• Brief: Could you copy each line of the entries that contains "payment"?
------ Provided material
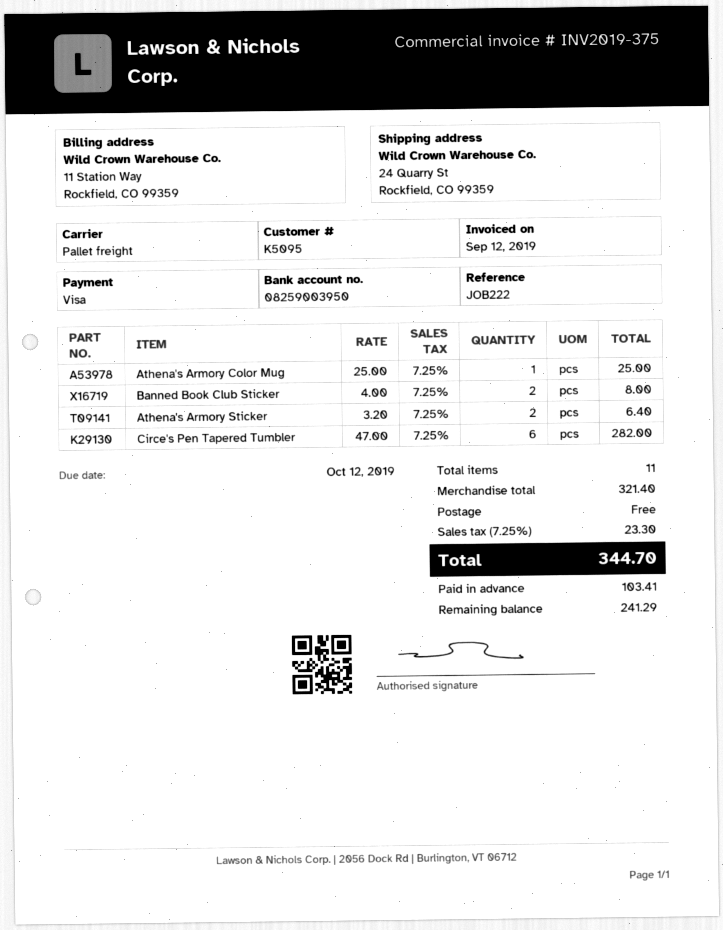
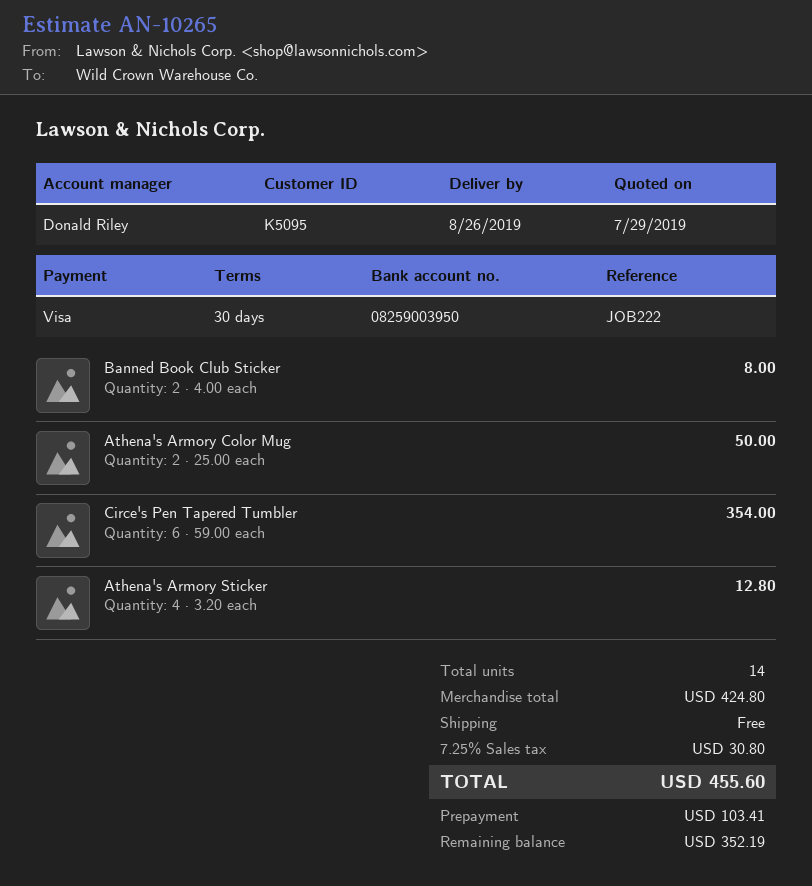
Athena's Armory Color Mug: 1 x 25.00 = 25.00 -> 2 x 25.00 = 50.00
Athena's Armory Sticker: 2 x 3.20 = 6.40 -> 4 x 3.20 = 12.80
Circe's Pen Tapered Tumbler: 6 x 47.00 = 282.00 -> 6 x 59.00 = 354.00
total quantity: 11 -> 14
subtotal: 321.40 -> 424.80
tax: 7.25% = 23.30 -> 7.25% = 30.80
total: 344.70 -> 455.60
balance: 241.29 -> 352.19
------------
------ Provided material
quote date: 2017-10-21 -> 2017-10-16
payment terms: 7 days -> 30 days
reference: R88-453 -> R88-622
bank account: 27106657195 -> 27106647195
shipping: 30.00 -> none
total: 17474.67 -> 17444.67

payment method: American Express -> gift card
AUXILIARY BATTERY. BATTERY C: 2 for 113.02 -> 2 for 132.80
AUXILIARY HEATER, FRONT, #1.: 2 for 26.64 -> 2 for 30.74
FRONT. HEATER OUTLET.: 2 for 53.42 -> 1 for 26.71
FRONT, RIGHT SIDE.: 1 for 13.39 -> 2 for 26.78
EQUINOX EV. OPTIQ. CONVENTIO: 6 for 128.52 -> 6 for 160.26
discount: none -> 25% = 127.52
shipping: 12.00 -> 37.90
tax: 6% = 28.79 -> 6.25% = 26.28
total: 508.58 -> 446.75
------------
• Expected answer:
payment terms: 7 days -> 30 days
payment method: American Express -> gift card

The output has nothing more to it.